REQUIREMENT: The result should be an exact copy of only the lines from the one with "he said.</div> ->" through the last line of the data below, with pictures omitted.

[Web page revision data]
┏━━

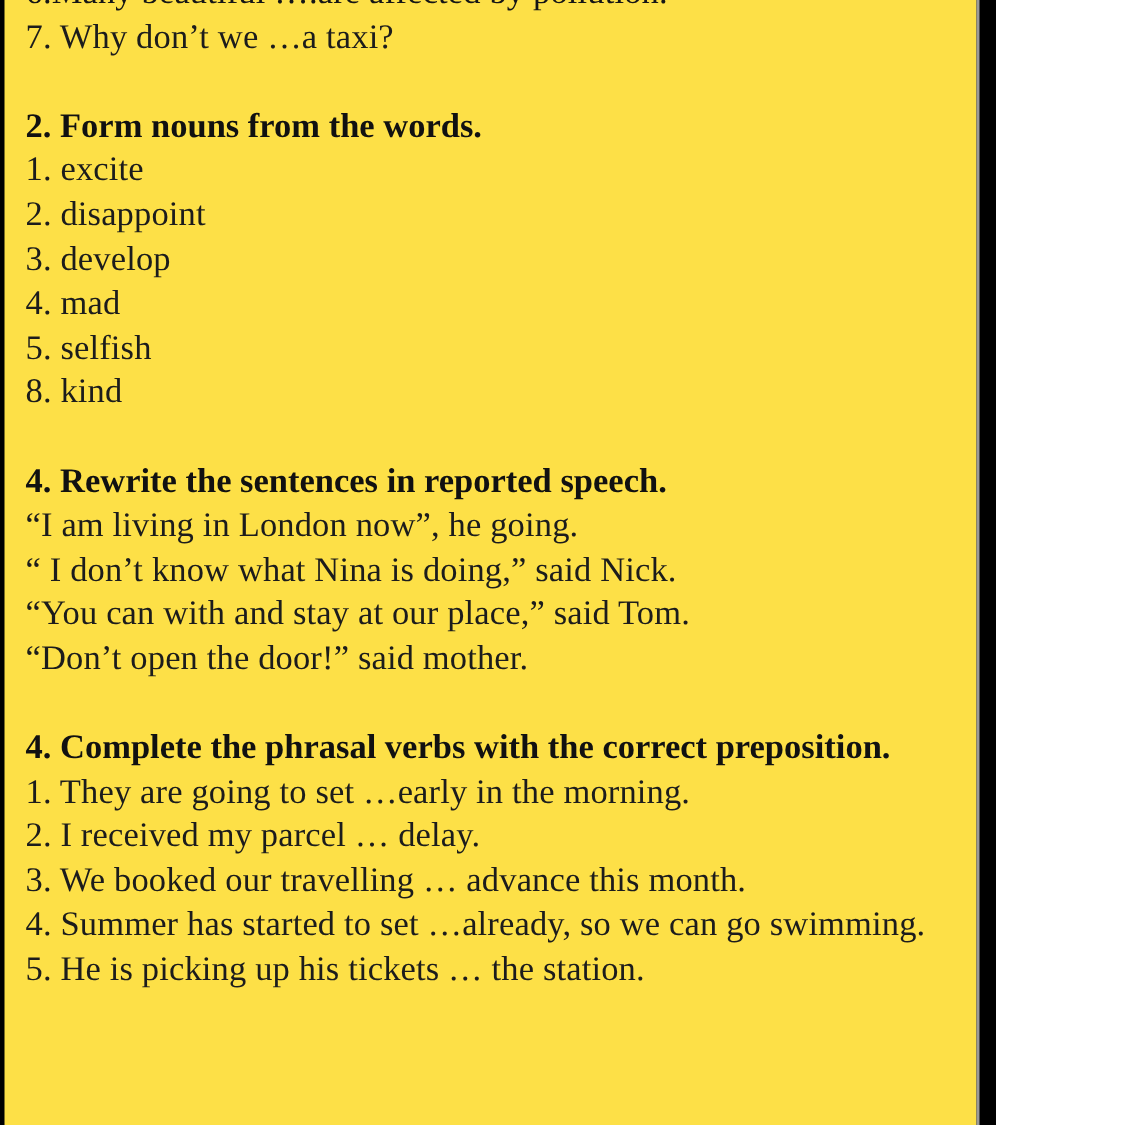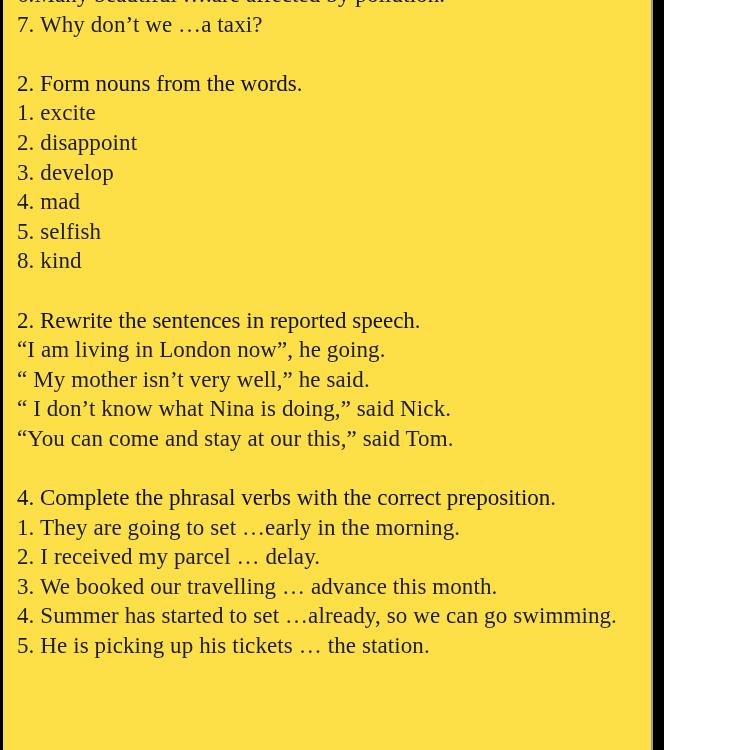"2. Form nouns from the" .heading { font-weight: normal -> bold }
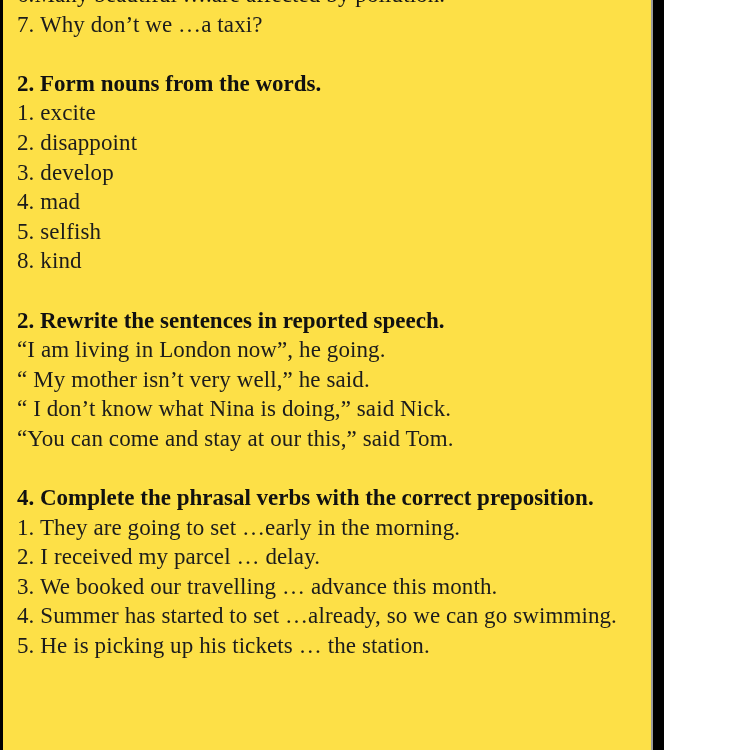"2. Rewrite the sentences in" div.line { text: 2 -> 4 }
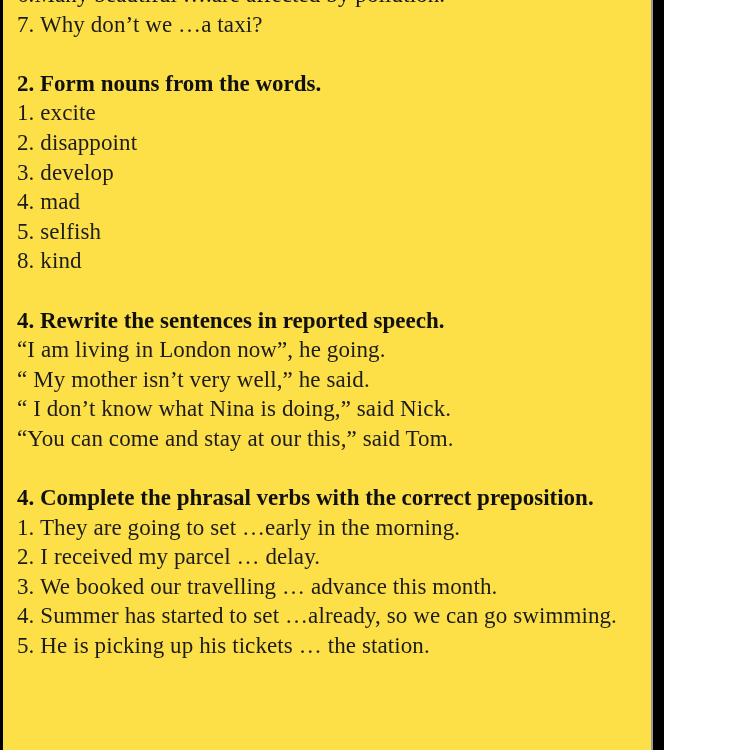"“ My mother isn’t very" div.line { html: <div>“ My mother isn’t very well,” he said.</div> -> none }
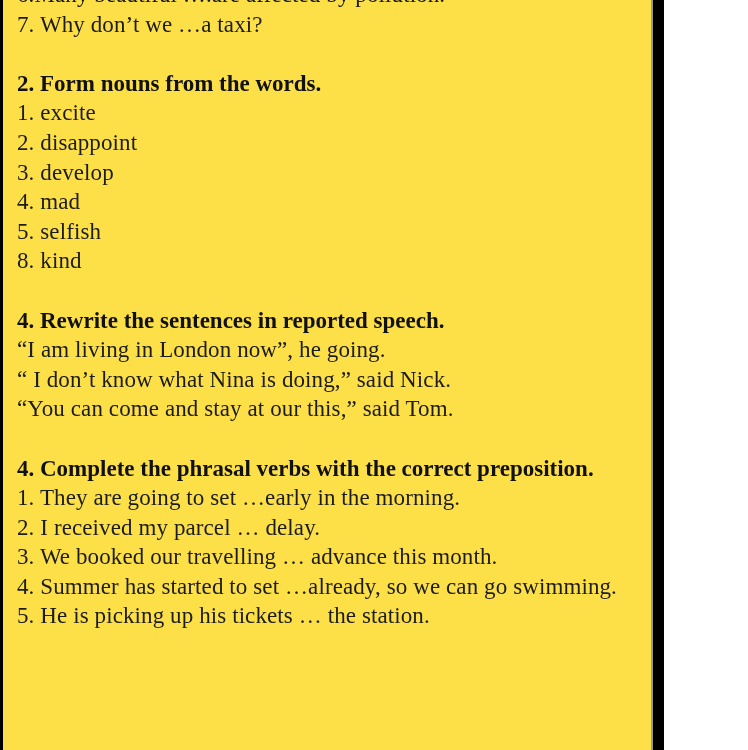"“You can come and stay" div.line { text: come and stay at our this -> with and stay at our place }
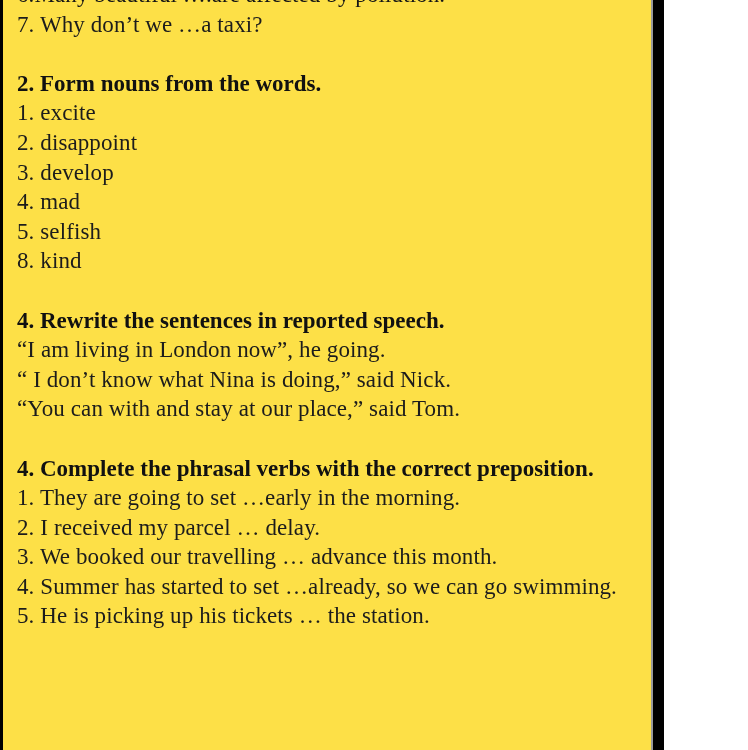"“Don’t open the door!” said" div.line { html: none -> <div>“Don’t open the door!” said mother.</div> }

┗━━

RESULT FOR THIS EXERCISE:
"“ My mother isn’t very" div.line { html: <div>“ My mother isn’t very well,” he said.</div> -> none }
"“You can come and stay" div.line { text: come and stay at our this -> with and stay at our place }
"“Don’t open the door!” said" div.line { html: none -> <div>“Don’t open the door!” said mother.</div> }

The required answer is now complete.